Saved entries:
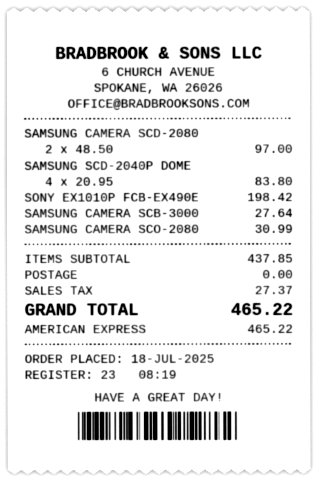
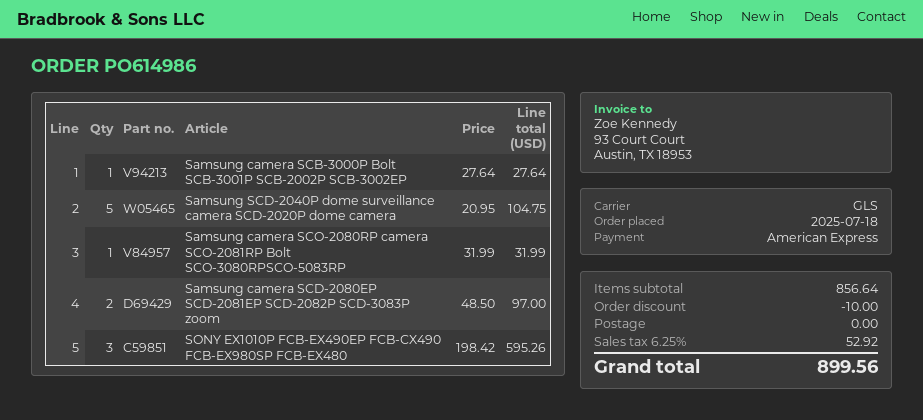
SAMSUNG SCD-2040P DOME: 4 x 20.95 = 83.80 -> 5 x 20.95 = 104.75
SONY EX1010P FCB-EX490E: 1 x 198.42 = 198.42 -> 3 x 198.42 = 595.26
SAMSUNG CAMERA SCO-2080: 1 x 30.99 = 30.99 -> 1 x 31.99 = 31.99
subtotal: 437.85 -> 856.64
discount: none -> 10.00
tax: 27.37 -> 52.92
total: 465.22 -> 899.56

Problem to work on: Find all lines in the records that hold the word "SAMSUNG". Copy them.

Response to this exercise:
SAMSUNG SCD-2040P DOME: 4 x 20.95 = 83.80 -> 5 x 20.95 = 104.75
SAMSUNG CAMERA SCO-2080: 1 x 30.99 = 30.99 -> 1 x 31.99 = 31.99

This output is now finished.